_The task_.
From the first line to the last, reproduce the records below exactly, omitting any picture.

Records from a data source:
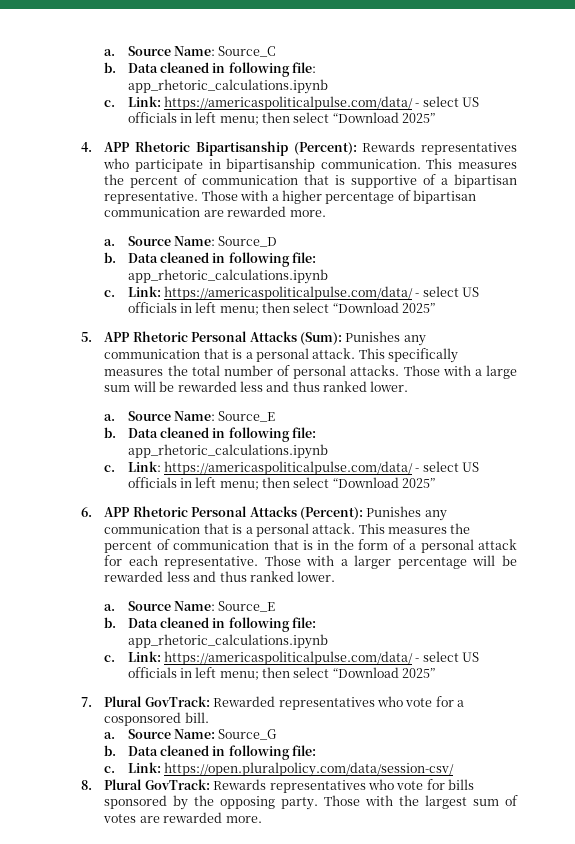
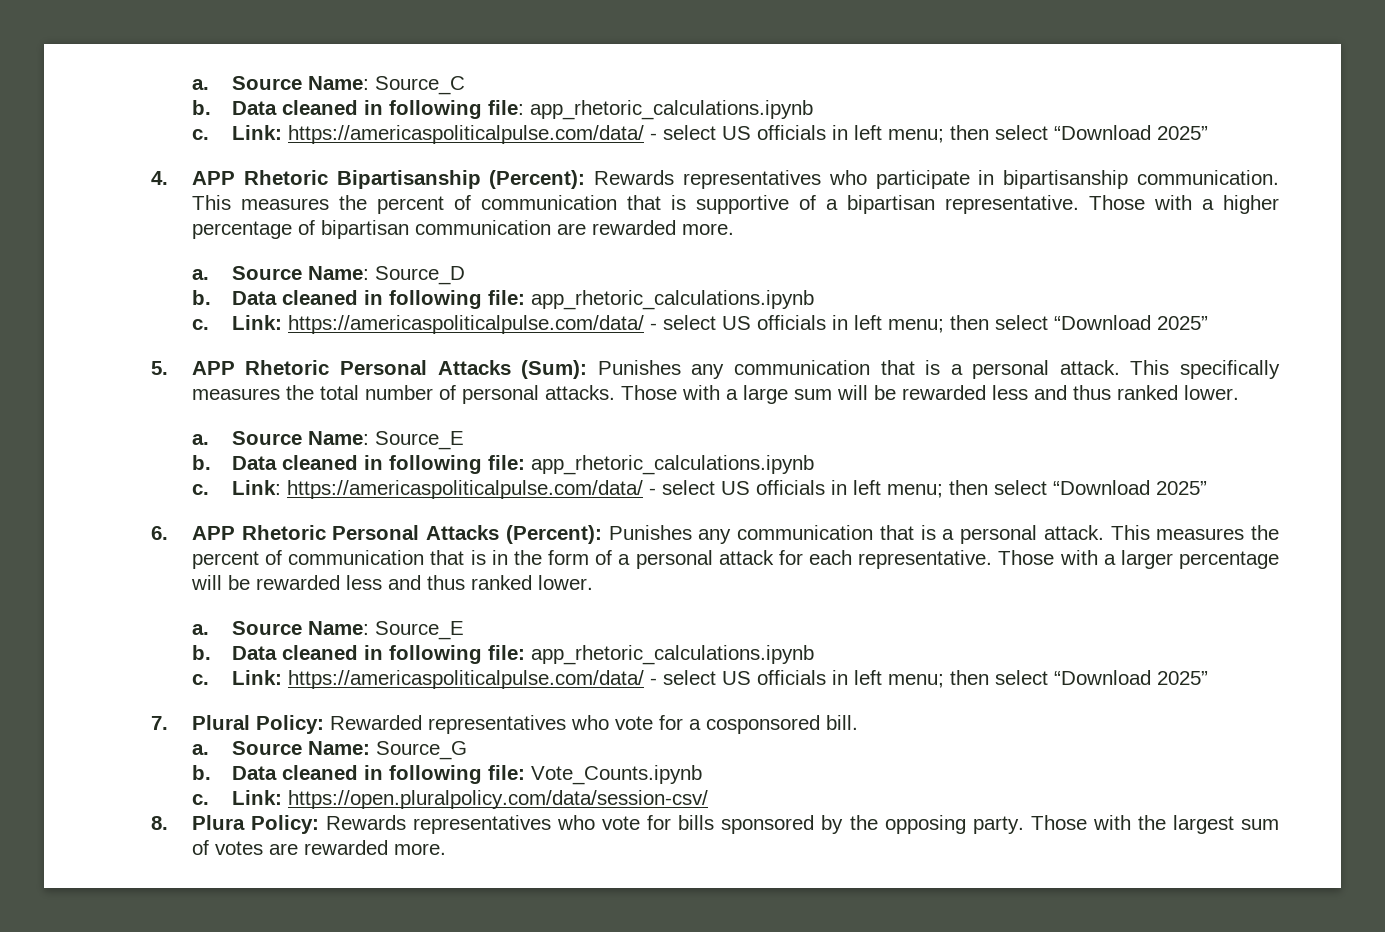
- 7. Plural GovTrack: Rewarded representatives who vote for a cosponsored bill.
+ 7. Plural Policy: Rewarded representatives who vote for a cosponsored bill.
  Source Name: Source_G
- b. Data cleaned in following file:
+ b. Data cleaned in following file: Vote_Counts.ipynb
- 8. Plural GovTrack: Rewards representatives who vote for bills sponsored by the opposing party.
+ 8. Plura Policy: Rewards representatives who vote for bills sponsored by the opposing party.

_Completed exercise_.
- 7. Plural GovTrack: Rewarded representatives who vote for a cosponsored bill.
+ 7. Plural Policy: Rewarded representatives who vote for a cosponsored bill.
  Source Name: Source_G
- b. Data cleaned in following file:
+ b. Data cleaned in following file: Vote_Counts.ipynb
- 8. Plural GovTrack: Rewards representatives who vote for bills sponsored by the opposing party.
+ 8. Plura Policy: Rewards representatives who vote for bills sponsored by the opposing party.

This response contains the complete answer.